▶ [What this task involves]: Straight copy, no pictures: transcribe each entry as it stands.

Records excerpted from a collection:
- Opening Delimiter -

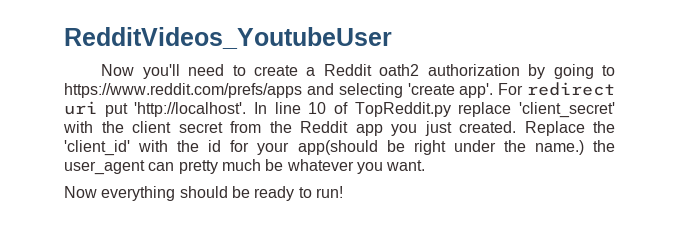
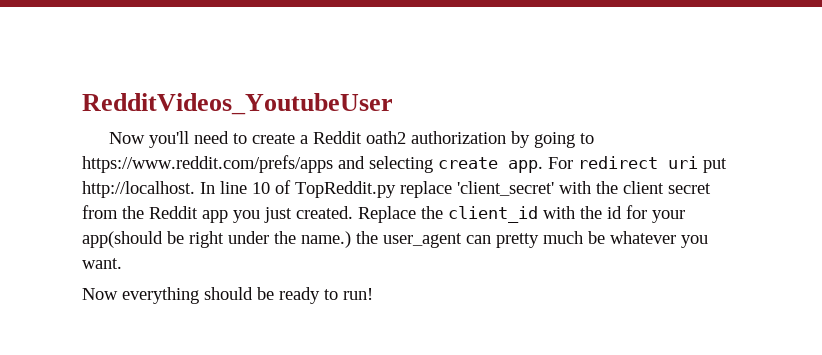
- Now you'll need to create a Reddit oath2 authorization by going to https://www.reddit.com/prefs/apps and selecting 'create app'.
+ Now you'll need to create a Reddit oath2 authorization by going to https://www.reddit.com/prefs/apps and selecting create app.
- For redirect uri put 'http://localhost'.
+ For redirect uri put http://localhost.
- Replace the 'client_id' with the id for your app(should be right under the name.) the user_agent can pretty much be whatever you want.
+ Replace the client_id with the id for your app(should be right under the name.) the user_agent can pretty much be whatever you want.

- Closing Delimiter -

▶ [Written reply]:
- Now you'll need to create a Reddit oath2 authorization by going to https://www.reddit.com/prefs/apps and selecting 'create app'.
+ Now you'll need to create a Reddit oath2 authorization by going to https://www.reddit.com/prefs/apps and selecting create app.
- For redirect uri put 'http://localhost'.
+ For redirect uri put http://localhost.
- Replace the 'client_id' with the id for your app(should be right under the name.) the user_agent can pretty much be whatever you want.
+ Replace the client_id with the id for your app(should be right under the name.) the user_agent can pretty much be whatever you want.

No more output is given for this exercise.